RECORDS SUPPLIED START

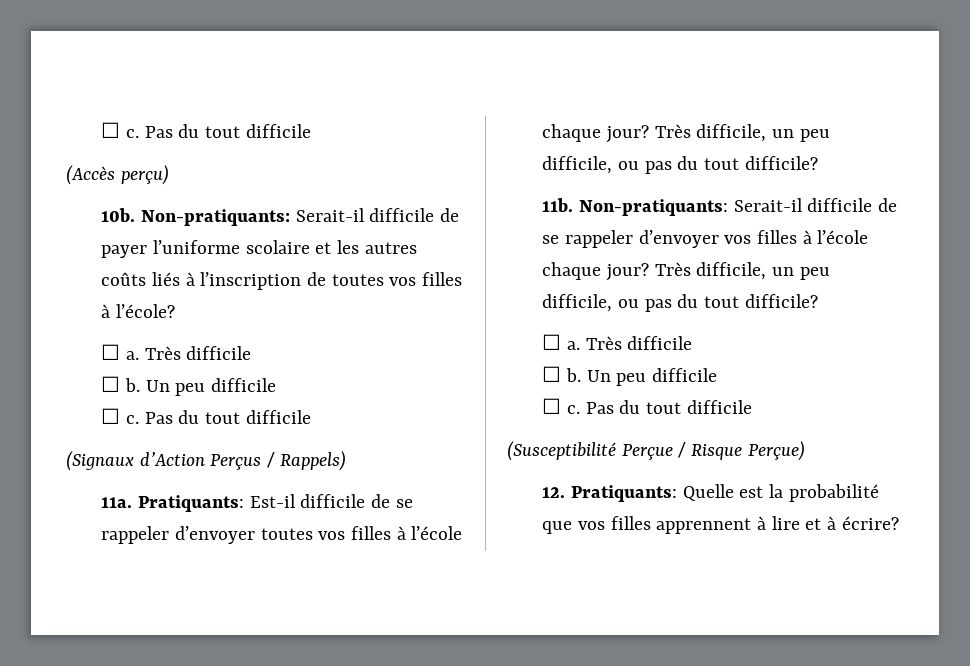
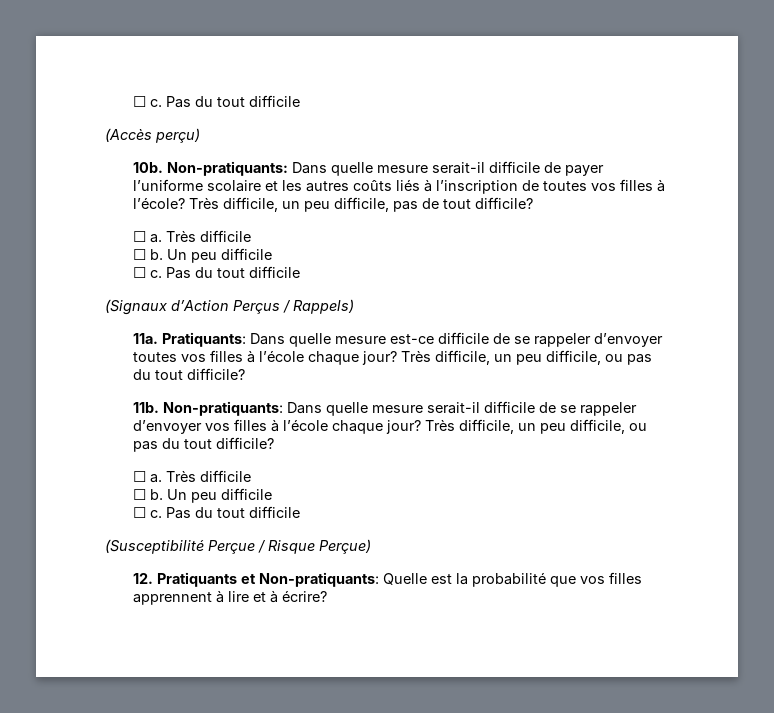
- Non-pratiquants: Serait-il difficile de payer l’uniforme scolaire et les autres coûts liés à l’inscription de toutes vos filles à l’école?
+ Non-pratiquants: Dans quelle mesure serait-il difficile de payer l’uniforme scolaire et les autres coûts liés à l’inscription de toutes vos filles à l’école? Très difficile, un peu difficile, pas de tout difficile?
- Pratiquants: Est-il difficile de se rappeler d’envoyer toutes vos filles à l’école chaque jour?
+ Pratiquants: Dans quelle mesure est-ce difficile de se rappeler d’envoyer toutes vos filles à l’école chaque jour?
- Non-pratiquants: Serait-il difficile de se rappeler d’envoyer vos filles à l’école chaque jour?
+ Non-pratiquants: Dans quelle mesure serait-il difficile de se rappeler d’envoyer vos filles à l’école chaque jour?
- 12. Pratiquants: Quelle est la probabilité que vos filles apprennent à lire et à écrire?
+ 12. Pratiquants et Non-pratiquants: Quelle est la probabilité que vos filles apprennent à lire et à écrire?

RECORDS SUPPLIED END

__TASK DETAILS__. For this task, copy exactly the line with "quelle mesure est-ce" and the lines that come after it, stopping at the end of the material above.

__ANSWER SECTION__.
+ Pratiquants: Dans quelle mesure est-ce difficile de se rappeler d’envoyer toutes vos filles à l’école chaque jour?
- Non-pratiquants: Serait-il difficile de se rappeler d’envoyer vos filles à l’école chaque jour?
+ Non-pratiquants: Dans quelle mesure serait-il difficile de se rappeler d’envoyer vos filles à l’école chaque jour?
- 12. Pratiquants: Quelle est la probabilité que vos filles apprennent à lire et à écrire?
+ 12. Pratiquants et Non-pratiquants: Quelle est la probabilité que vos filles apprennent à lire et à écrire?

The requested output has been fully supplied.